In order to identify the lipid components responsible for C2A association with PM(−)PIP_x vesicles, simpler lipid compositions were tested. FRET was observed upon addition of C2A to vesicles containing the anionic background lipids phosphatidylserine (PS) and phosphatidylinositol (PI) along with PC (Figure 2A), but not to vesicles containing only the zwitterionic components of our PM(−)PIP_x mixture (Figure 2B). Binding was restored upon replacement of PS and PI with phosphatidylglycerol (PG), an anionic lipid that is not normally present in mammalian plasma membranes (van Meer et al., 2008) (Supplementary data, Figure S1), suggesting that C2A binds anionic background lipids such as these through nonspecific interactions.

Figure 2. Granuphilin C2A interaction with background anionic lipids.

Fluorescence emission spectra are shown as described in the legend to Figure 1, using vesicles composed of (A) PC/PS/PI/dPE and (B) PM(−)PIP_x/PS/PI (compositions given in Table 1).

In contrast to C2A, no FRET was observed upon addition of 1 μM C2B domain to PM(−)PIP_x, indicating binding is too weak to measure with this lipid composition (Figure 3A). However, significant interaction was observed when PI(4,5)P₂ was included in the liposomes (Figure 3B).

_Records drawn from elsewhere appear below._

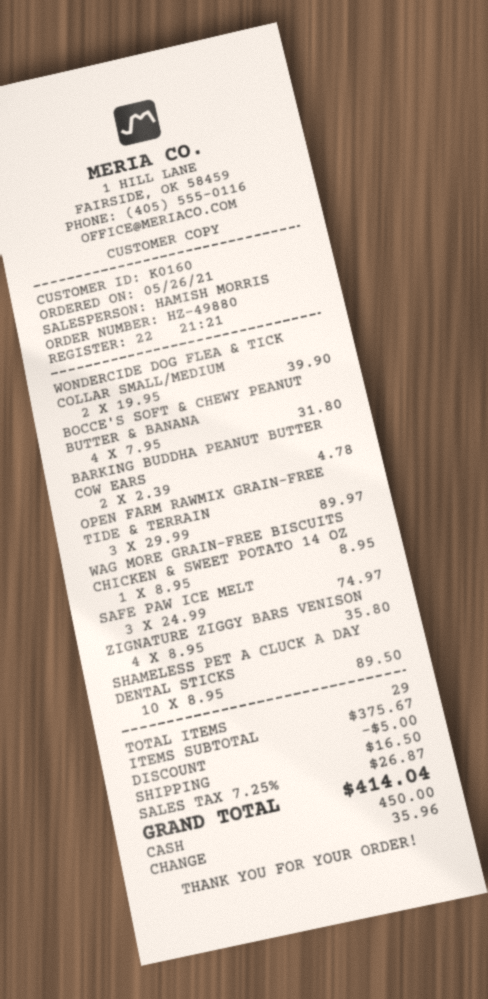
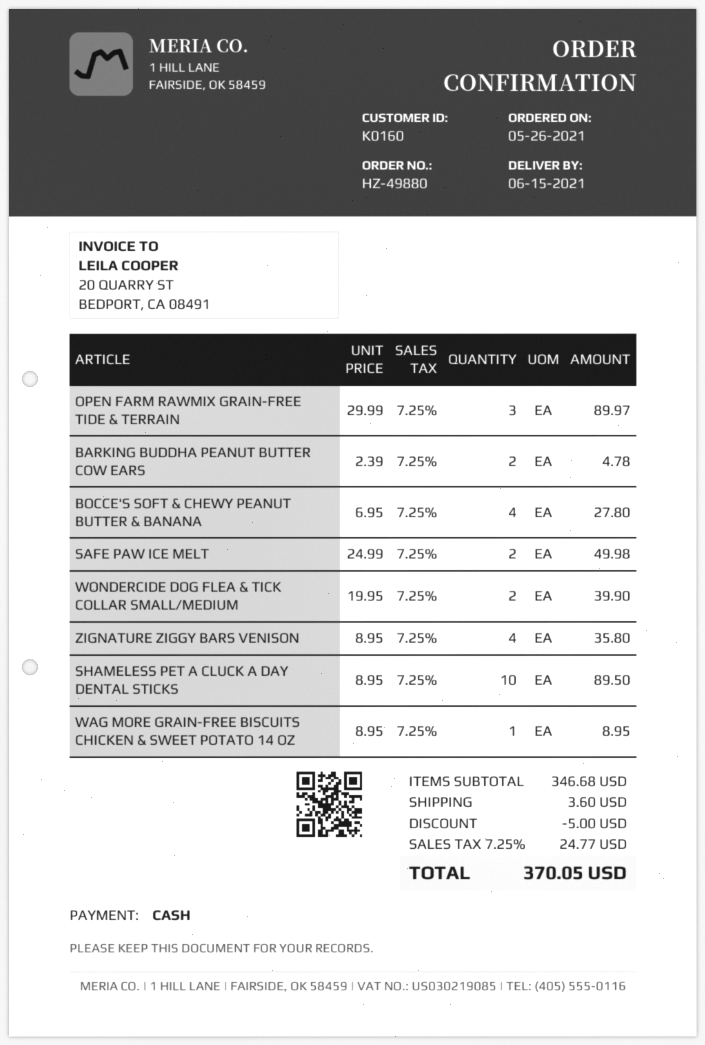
BOCCE'S SOFT & CHEWY PEANUT BUTTER & BANANA: 4 x 7.95 = 31.80 -> 4 x 6.95 = 27.80
SAFE PAW ICE MELT: 3 x 24.99 = 74.97 -> 2 x 24.99 = 49.98
subtotal: 375.67 -> 346.68
shipping: 16.50 -> 3.60
tax: 7.25% = 26.87 -> 7.25% = 24.77
total: 414.04 -> 370.05

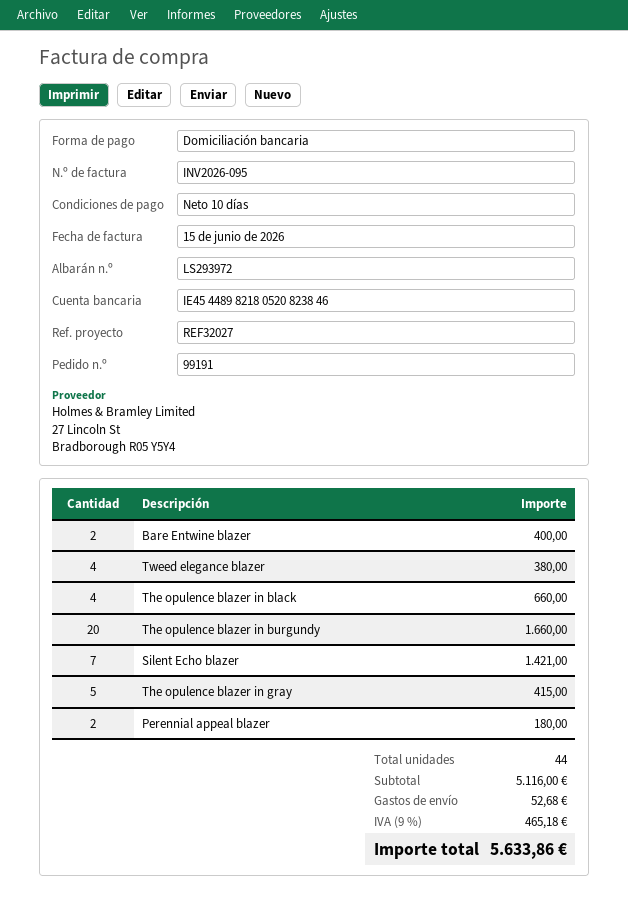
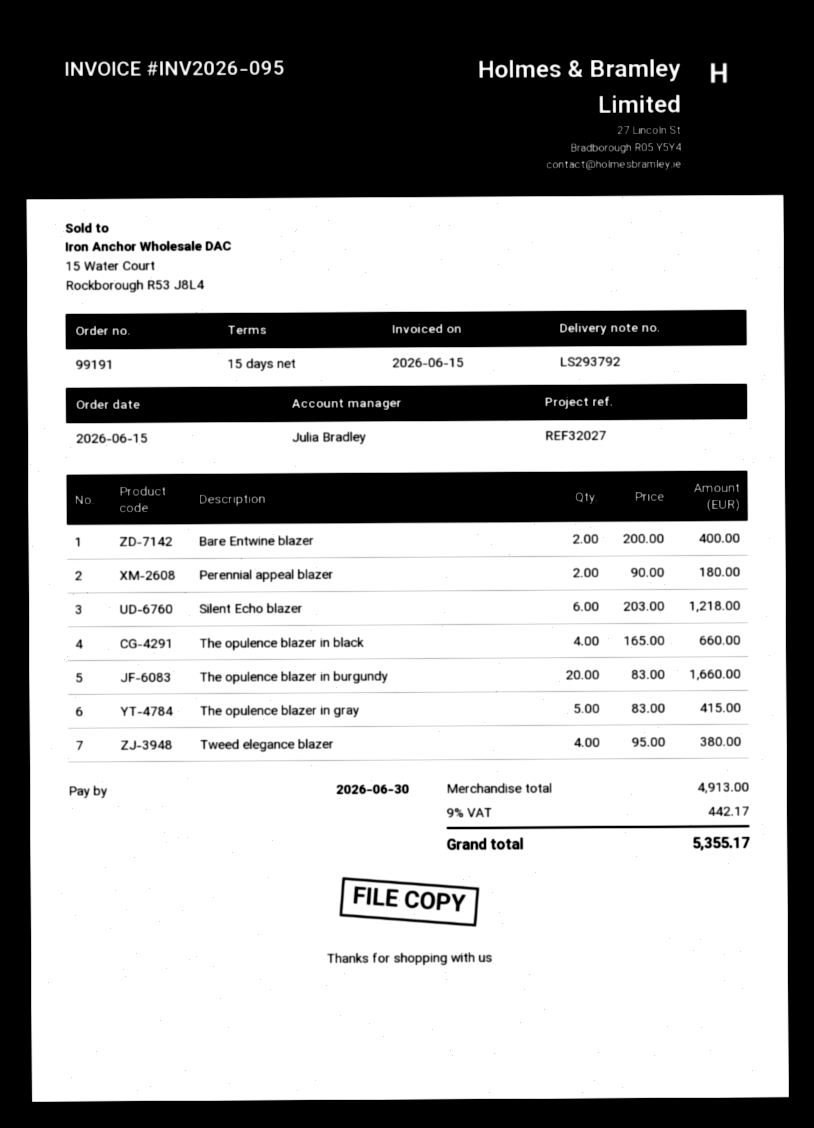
delivery note number: LS293972 -> LS293792
payment terms: 10 days -> 15 days
Silent Echo blazer: 7 for 1421.00 -> 6 for 1218.00
subtotal: 5116.00 -> 4913.00
shipping: 52.68 -> none
tax: 9% = 465.18 -> 9% = 442.17
total: 5633.86 -> 5355.17

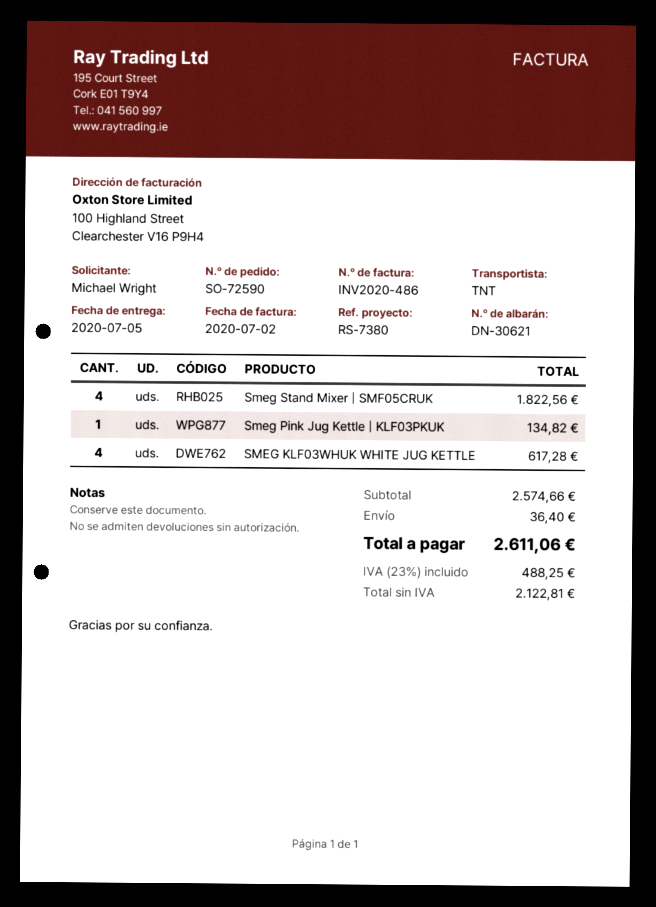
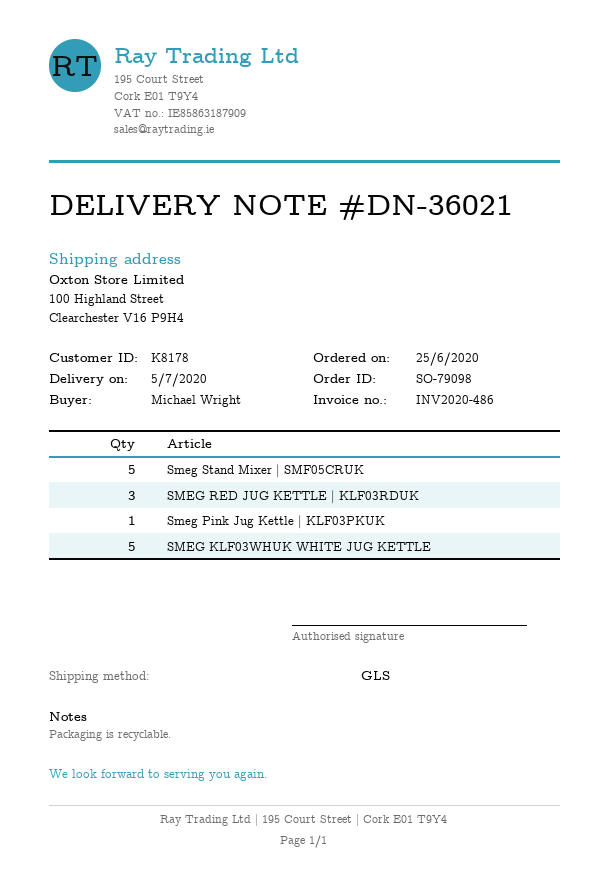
order number: SO-72590 -> SO-79098
delivery note number: DN-30621 -> DN-36021
shipping method: TNT -> GLS
Smeg Stand Mixer | SMF05CRUK: 4 -> 5
SMEG KLF03WHUK WHITE JUG KETTLE: 4 -> 5
SMEG RED JUG KETTLE | KLF03RDUK: none -> 3

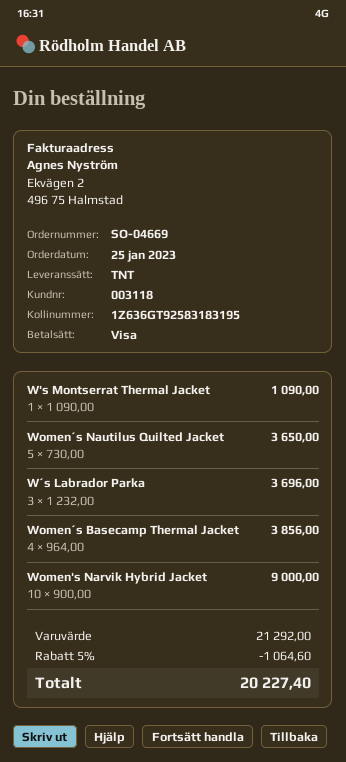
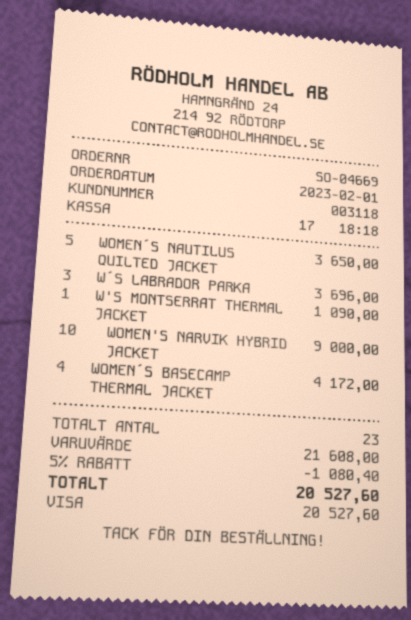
order date: 2023-01-25 -> 2023-02-01
Women´s Basecamp Thermal Jacket: 4 for 3856.00 -> 4 for 4172.00
subtotal: 21292.00 -> 21608.00
discount: 5% = 1064.60 -> 5% = 1080.40
total: 20227.40 -> 20527.60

For both domains, the FRET efficiency was identical whether measured in the presence of 100 μM EDTA or 1 mM Ca²⁺ (data not shown), consistent with previous reports that granuphilin C2 domains bind anionic lipids in a Ca²⁺-independent manner (Wang et al., 1999; Yu et al., 2007).

Figure 3. Qualitative FRET measurement of granuphilin C2B binding to lipid vesicles.

Fluorescence emission spectra are shown as described in the legend to Figure 1, using 1 μM C2B domain and vesicles composed of (A) PM(−)PIP_x and (B) PM(+)PIP₂ (compositions given in Table 1).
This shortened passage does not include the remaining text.